Sunday, February 13, 2011

Jefferson on Cairo

What Thomas Jefferson said about toppling the regime of a tyrant:

To secure these rights, governments are instituted among men, deriving their just powers from the consent of the governed—that whenever any form of government becomes destructive of these ends, it is the right of the people to alter or to abolish it, and to institute new government, laying its foundation on such principles and organizing its powers in such form, as to them shall seem most likely to effect their safety and happiness. Prudence, indeed, will dictate that governments long established should not be changed for light and transient causes; and accordingly all experience has shown that mankind are more disposed to suffer, while evils are sufferable than to right themselves by abolishing the forms to which they are accustomed. But when a long train of abuses and usurpations, pursuing invariably the same object evinces a design to reduce them under absolute despotism, it is their right, it is their duty, to throw off such government, and to provide new guards for their future security.
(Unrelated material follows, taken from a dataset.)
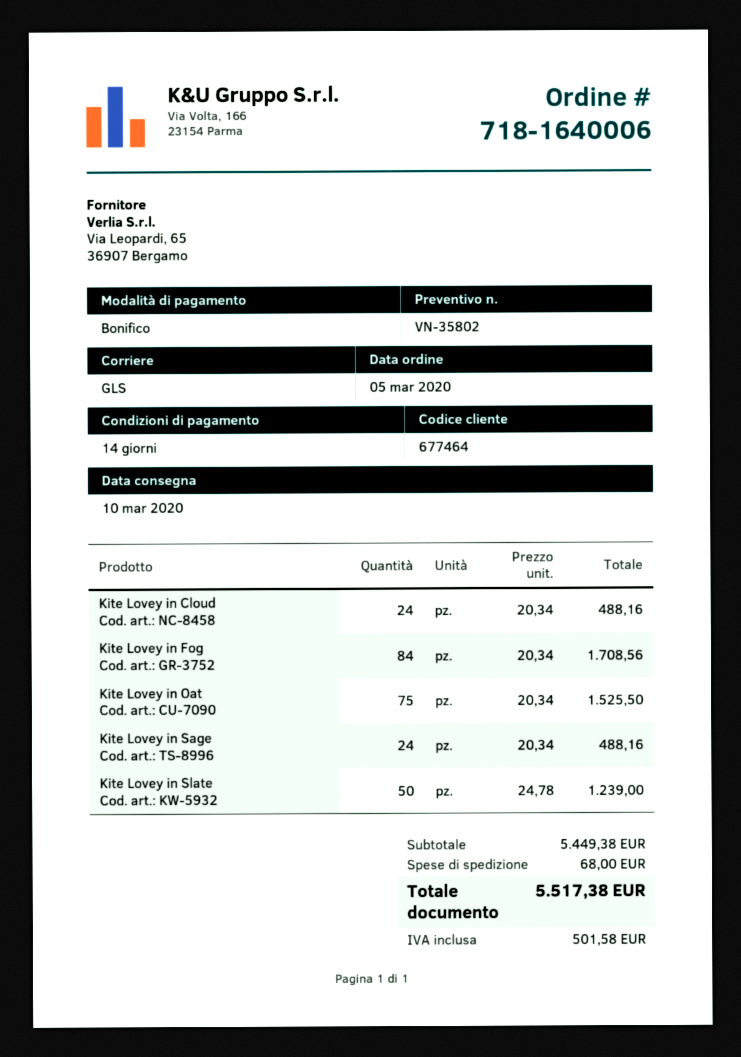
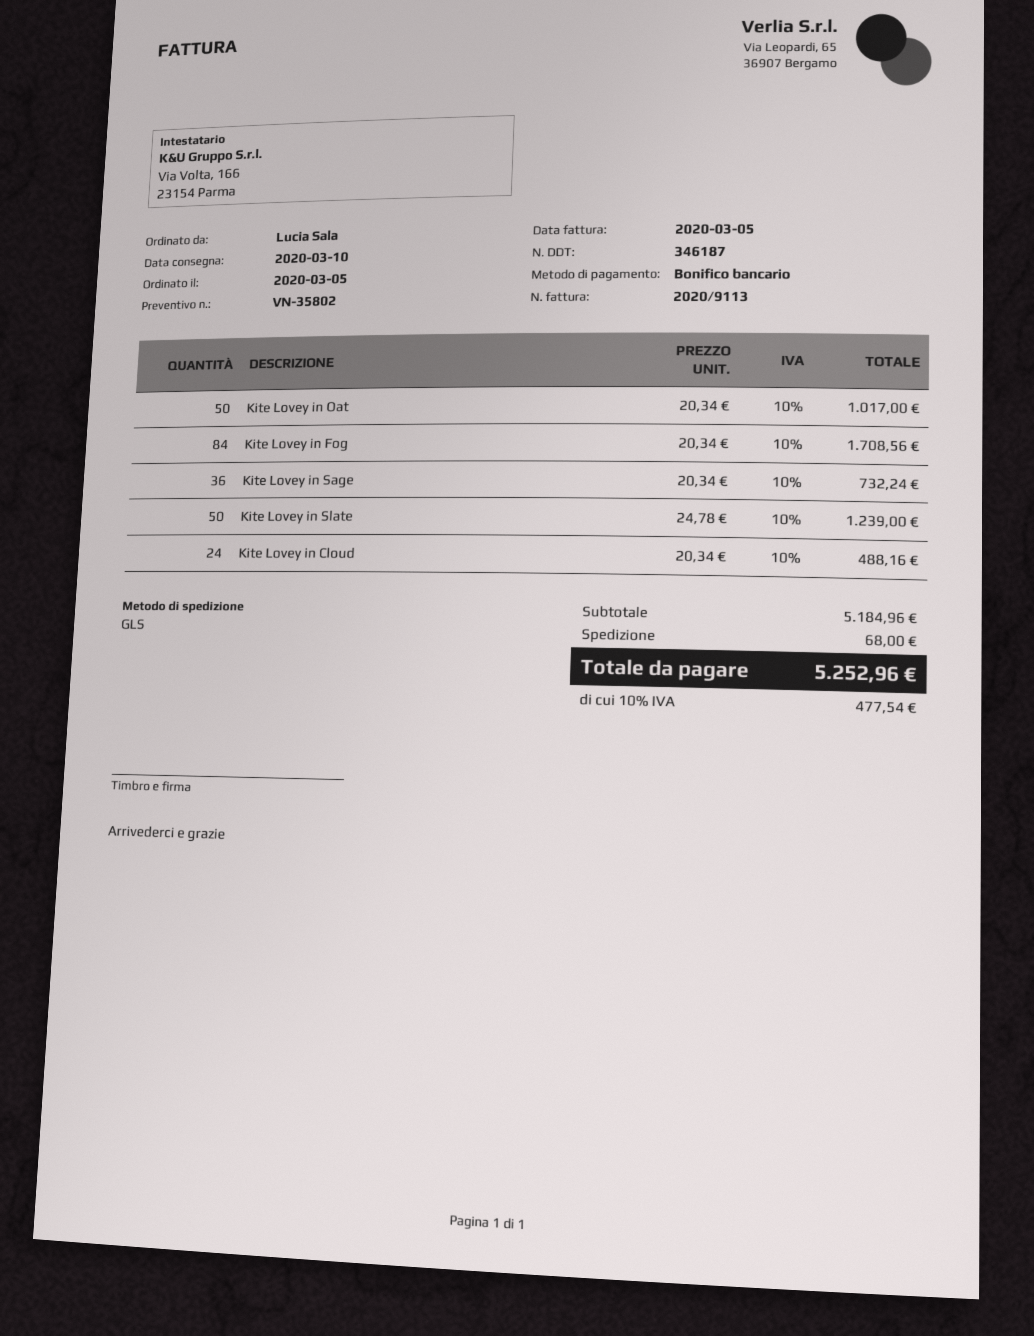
Kite Lovey in Oat: 75 x 20.34 = 1525.50 -> 50 x 20.34 = 1017.00
Kite Lovey in Sage: 24 x 20.34 = 488.16 -> 36 x 20.34 = 732.24
subtotal: 5449.38 -> 5184.96
tax: 501.58 -> 477.54
total: 5517.38 -> 5252.96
Declaration of Independence, July 4, 1776

 I'm glad the Egyptian revolution was so much less bloody than our own. It will be interesting to see who comes into power. The Egyptian people have shrugged off authoritarianism...will they establish a democracy in Cairo?

1 comment:

  1. Thanks, Chris. "Writers block" or not, I've enjoyed these latest posts.

    It will be interesting to see who comes to power, indeed. Especially considering our founders were Christian and these revolutionaries are Islamic, no? I certainly don't know enough, but will be learning and watching.